Comme beaucoup de ses collègues, Sandrine Kelecom n'a guère eu le loisirs de prendre des congés. Elle travaille d'arrache-pied pour résorber le retard du confinement.
Comme beaucoup de ses collègues, Sandrine Kelecom n'a guère eu le loisirs de prendre des congés. Elle travaille d'arrache-pied pour résorber le retard du confinement. - © RTBF - Olivier Thunus

L’heure est à la fin des congés du bâtiment, mais si pour beaucoup de salariés, ces congés ont été réels, pour les plus petits indépendants, ils n’en ont eu que le nom. C’est que le retard s’est accumulé durant le confinement et qu’il faut maintenant le rattraper.

Le site TrustUp.be vient de réaliser une étude sur le sujet. Elle montre que 53 pc des 70 professionnels interrogés ont continué à travailler durant tout ou partie de leurs congés. 94 pc d’entre eux ont un carnet de commandes complet pour les mois à venir. Un tiers a aussi des craintes pour la survie de leur entreprise car ils craignent les effets de la crise économique, voire un éventuel reconfinement.
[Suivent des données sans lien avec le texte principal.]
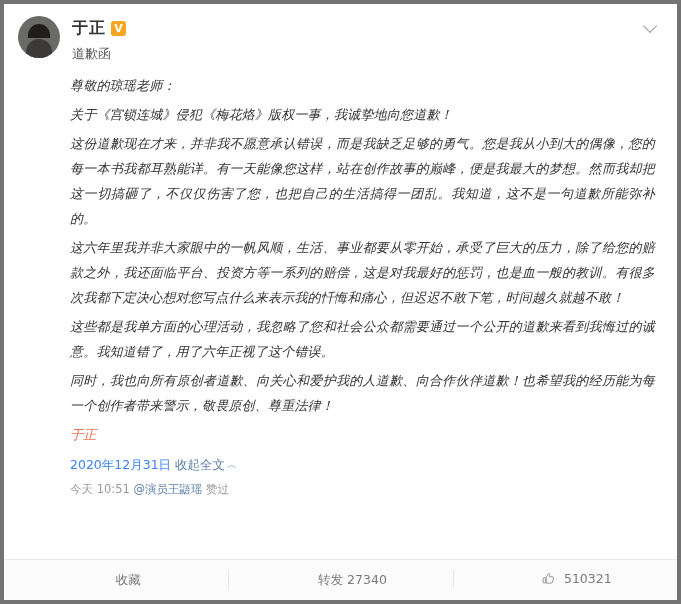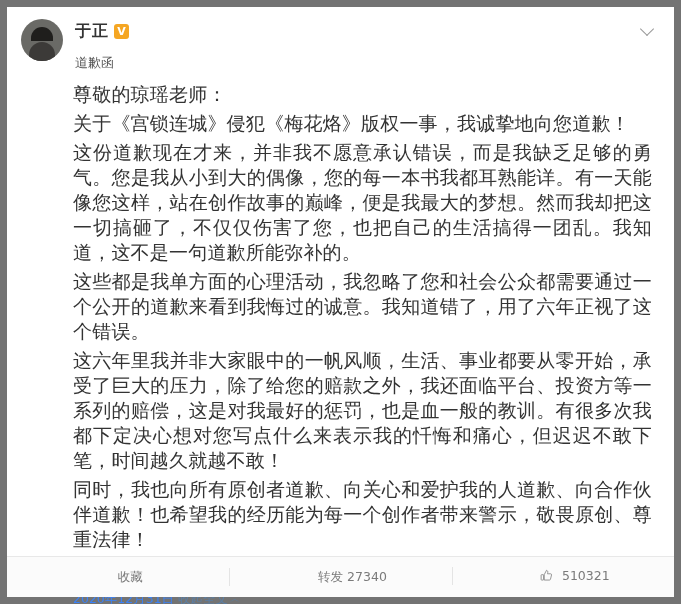"于正" .post { border: 7px solid #737373 -> 4px solid #737373 }
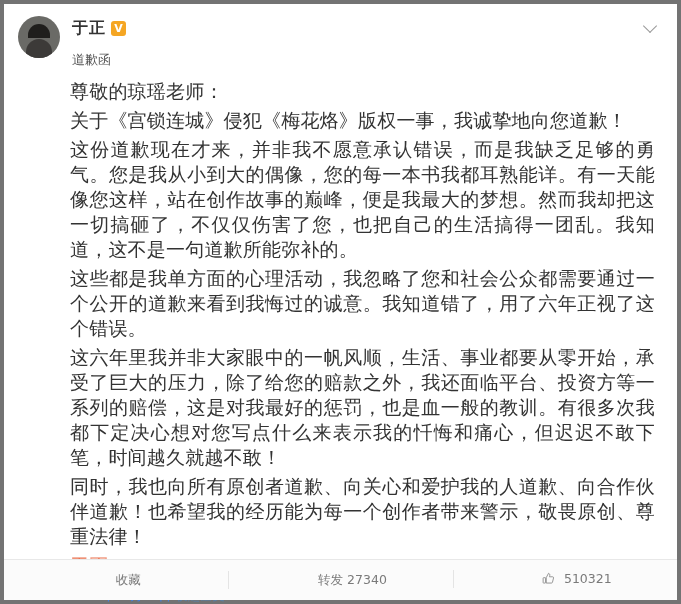"道歉函" .subtitle { margin-top: 12px -> 6px }
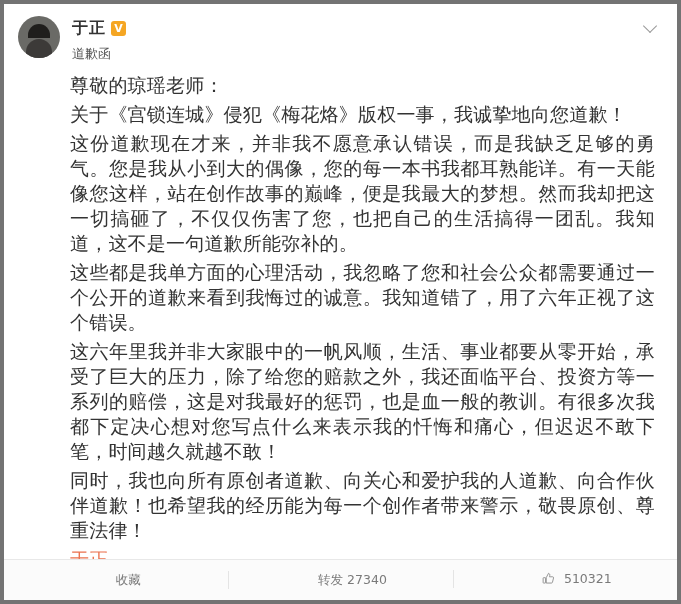"尊敬的琼瑶老师：" .content p { font-size: 19px -> 13px; font-style: none -> italic }
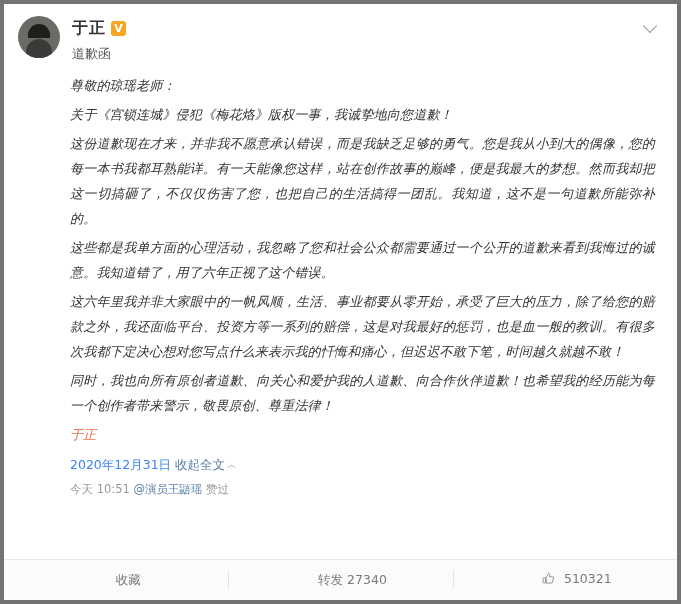"这些都是我单方面的心理活动，我忽略了您和社会公众都需要通过一个公开的道歉来看到我" p { order: before "这六年里我并非大家眼中的一帆风顺，生活、事业都要从零开始，承受了巨大的压力，除了" -> after "这六年里我并非大家眼中的一帆风顺，生活、事业都要从零开始，承受了巨大的压力，除了" }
Cette absence de congés et ce travail accru, la peintre en bâtiment Sandrine Kelecom, de Crisnée, l’a vécue et elle le confie, ce n’est pas évident : " On a eu très peu de congés dans le bâtiment. D’habitude on prend trois semaines et ici notre période de congé a été réduite à une grosse semaine. Le retard accumulé durant la période covid ne nous a pas permis de prendre plus de congés cette année. On a accumulé énormément de retard et on est obligé de faire face. Je peux dire que j’ai deux mois de retard. J’ai des clients qui sont compréhensifs et d’autres qui le sont moins par la force des choses. Je pense que les gens sont un peu à cran et on essaie de faire au mieux pour satisfaire tout le monde mais ce n’est pas évident. Quant au carnet de commandes, il est rempli jusqu’à fin novembre pour moi, et j’ai des devis qui sont en cours de réalisation donc nous verrons bien ", confie-t-elle. Et quand on lui demande comment elle se sent : " Je suis fatiguée. Ça plus la chaleur, l’absence de congés, le covid, le stress… 2020 c’est vraiment une année à effacer ".